# DIMENTIONALITY REDUCTION INTUITION
Remember in Part 3 - Classification, we worked with datasets composed of only two independent variables.  

We did for two reasons:  

1.Because we needed two dimensions to visualize better how Machine Learning models worked (by plotting the prediction regions and the prediction boundary for each model). 


2.Because whatever is the original number of our independent variables, we can often end up with two independent variables by applying an appropriate Dimensionality Reduction technique.  

There are two types of Dimensionality Reduction techniques:  
- Feature Selection  
- Feature Extraction  

---

## **FEATURE SELECTION**    
Requires domain knowledge.  
We end up with 2 independent variables that are among the original independent variables   
See Regression code books  

### **Reasons To Ignore A Feature**    
It's noisy  
It causes overfitting  
It is strongly related (highly correlated) with a feature that's already present  
Additional features slow down training/testing process  

### **Feature =! Information**   
Features and Information are two different things.  
Features attempt to access information but not exactly the same as the information itself.  
Like quantity vs quality
Want the bare minimum number of features that gives you as much information as possible.  
- Keep too many = over fit  
- We want to keep just the most powerful and discriminatory   


### Bias-Variance Dilemma and Number of Features  

**High Bias:  ** 
- Pays little attention to data; oversimplified  
- Does the same thing over and over again regardless of what the data might be telling it to do  
- High error on the training set: low r^2 or large SSE    
- When few features are used  

**High Variance:**   
- Pays too much attention to the data (does not generalize well); overfits  
- Just memorizing the training examples and as soon as it gets a new data point that isn't like the training examples, doesn't know what to do   
- Much higher error on the test set than on training set  
- Using many feautres, carefully optimized performance on training data  
- Classic way to overft an algorithm is by using alot of features and not alot of training data  

**Sweet Spot: want to fit an algorithm with ** 
- Few features 
- Large r^2 or low SSE 
 
### **Univariate Feature Selection**  
There are several go-to methods of **automatically** selecting your features in sklearn. Many of them fall under the umbrella of **univariate feature selection, which treats each feature independently** and asks how much power it gives you in classifying or regressing.
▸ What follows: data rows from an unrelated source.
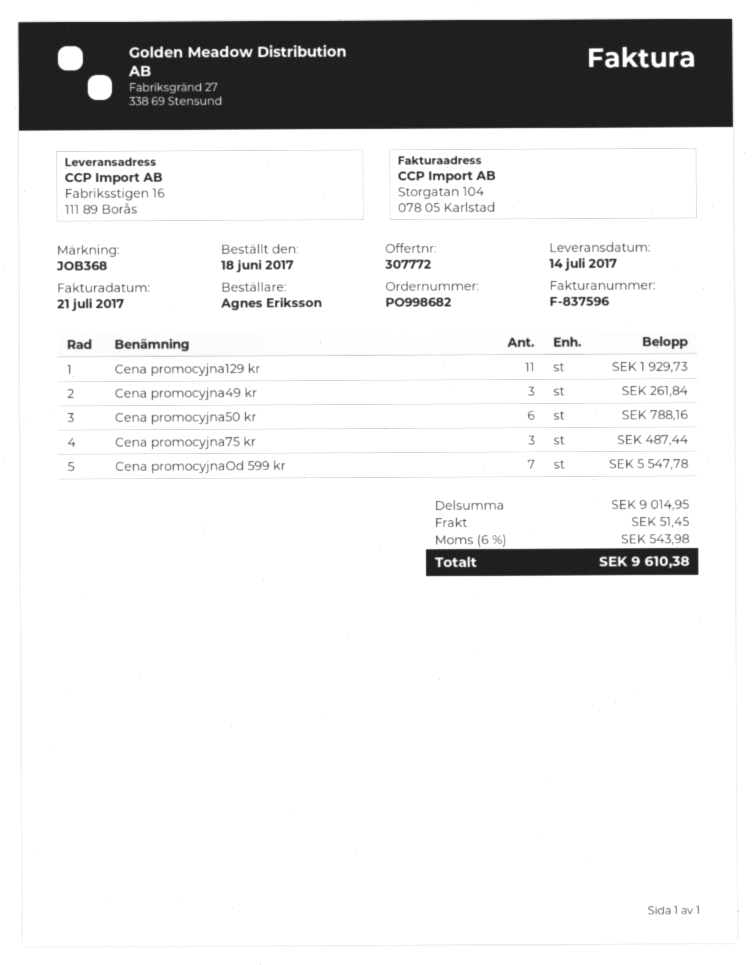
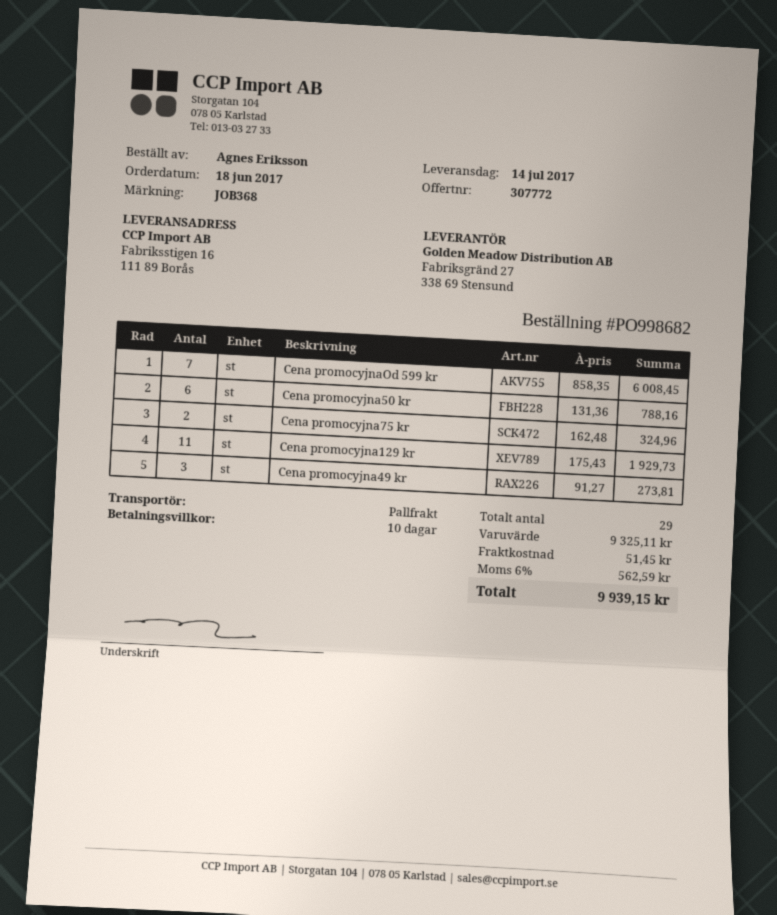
Cena promocyjna49 kr: 3 for 261.84 -> 3 for 273.81
Cena promocyjna75 kr: 3 for 487.44 -> 2 for 324.96
Cena promocyjnaOd 599 kr: 7 for 5547.78 -> 7 for 6008.45
subtotal: 9014.95 -> 9325.11
tax: 6% = 543.98 -> 6% = 562.59
total: 9610.38 -> 9939.15

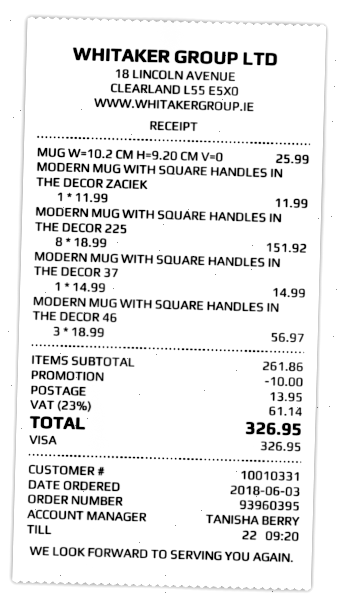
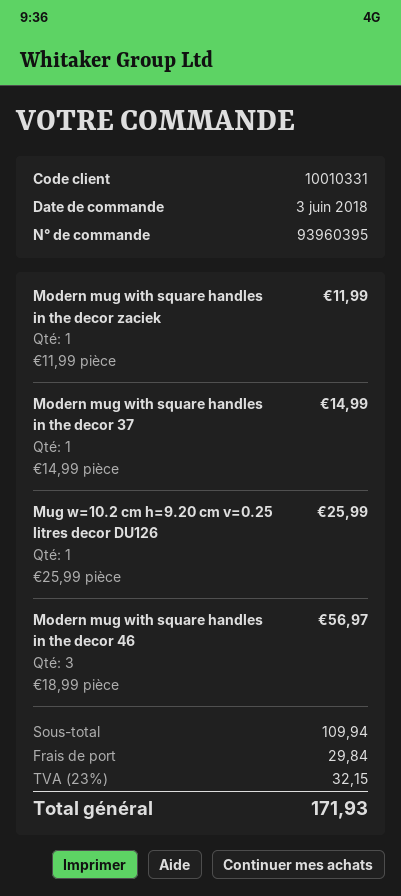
MODERN MUG WITH SQUARE HANDLES IN THE DECOR 225: 8 x 18.99 = 151.92 -> none
subtotal: 261.86 -> 109.94
discount: 10.00 -> none
shipping: 13.95 -> 29.84
tax: 23% = 61.14 -> 23% = 32.15
total: 326.95 -> 171.93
There are two big univariate feature selection tools in sklearn: SelectPercentile and SelectKBest. The difference is pretty apparent by the names:   
- **SelectPercentile:** selects the X% of features that are most powerful (where X is a parameter)   
    from sklearn.feature_selection import SelectPercentile, f_classif  
    selector = SelectPercentile(f_classif, percentile = 10)    
    
    
- **SelectKBest:** selects the K features that are most powerful (where K is a parameter).
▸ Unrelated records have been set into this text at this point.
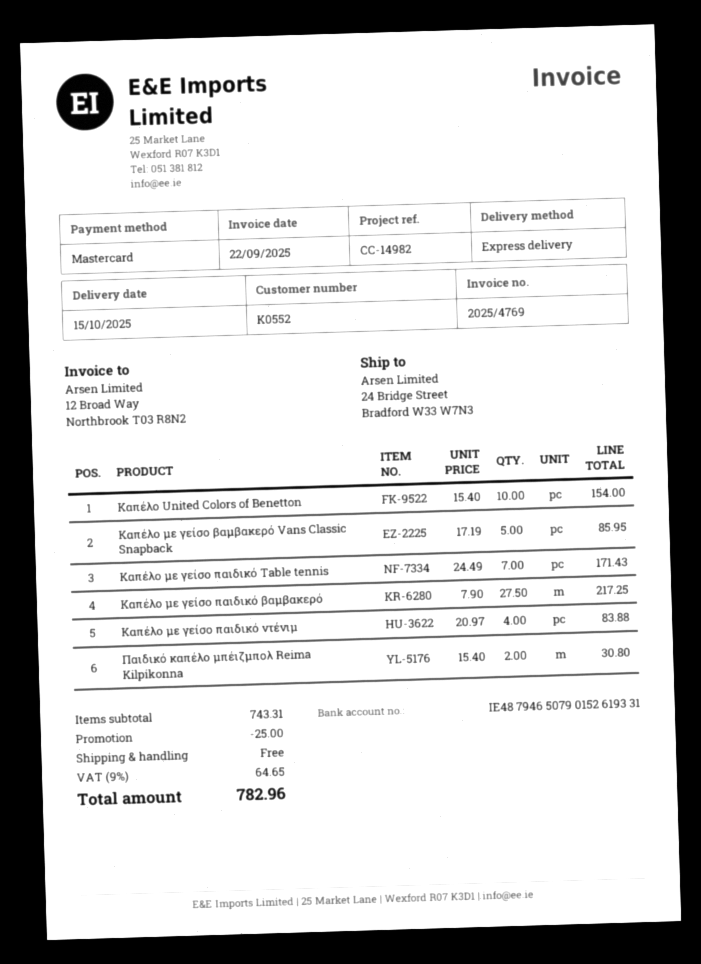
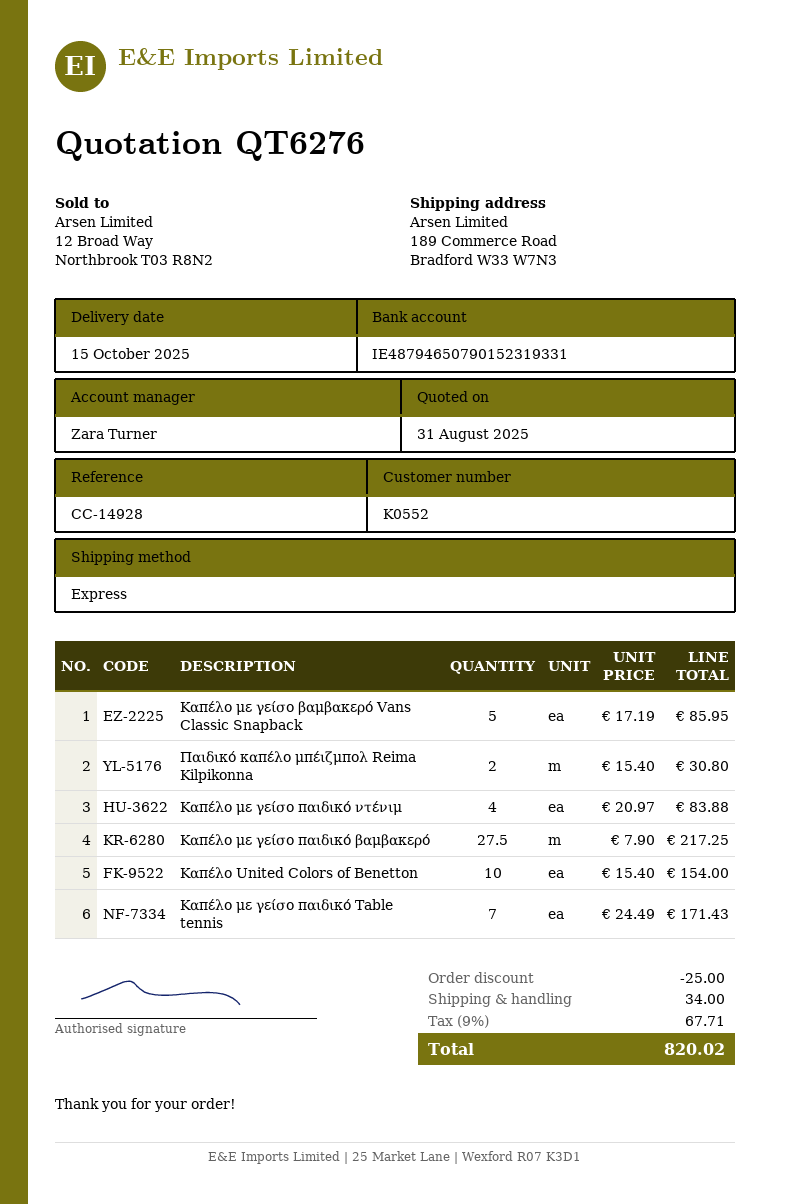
reference: CC-14982 -> CC-14928
bank account: IE48794650790152619331 -> IE48794650790152319331
ship to: 24 Bridge Street, Bradford W33 W7N3 -> 189 Commerce Road, Bradford W33 W7N3
shipping: 0.00 -> 34.00
tax: 9% = 64.65 -> 9% = 67.71
total: 782.96 -> 820.02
A clear candidate for feature reduction is text learning, since the data has such high dimension.

### **Other Feature Selection Techniques:**
- Backward Elimination,
- Forward Selection, 
- Bidirectional Elimination, 
- Score Comparison and more.   
 
**Greedy Method**
- Build a classifier for each individual feature, pick the best one via cross-validation  
- Build another set of classifier, all of which contain the first (best) feature, and one other feature. 
- Pick the best via cross-validation. Now you have two features  
- Repeat.  

### Feature Selection (aka Regularization) in Regression 
Power of regualization is that it can automatically do this selection for you.   
 
**Ordinary Multivariate Regression v Lasso Regression **    

**Regular Linear Regression:**  
Just want to minimize SSE   
Uses all the features made available to it and it'll assign each one a coefficient of regression 

**Lasso regression:**  
Regularized regression  
Method for automatically penalizing extra features(for features that don't help the regression results enough, can set coefficient to a feature to zero)  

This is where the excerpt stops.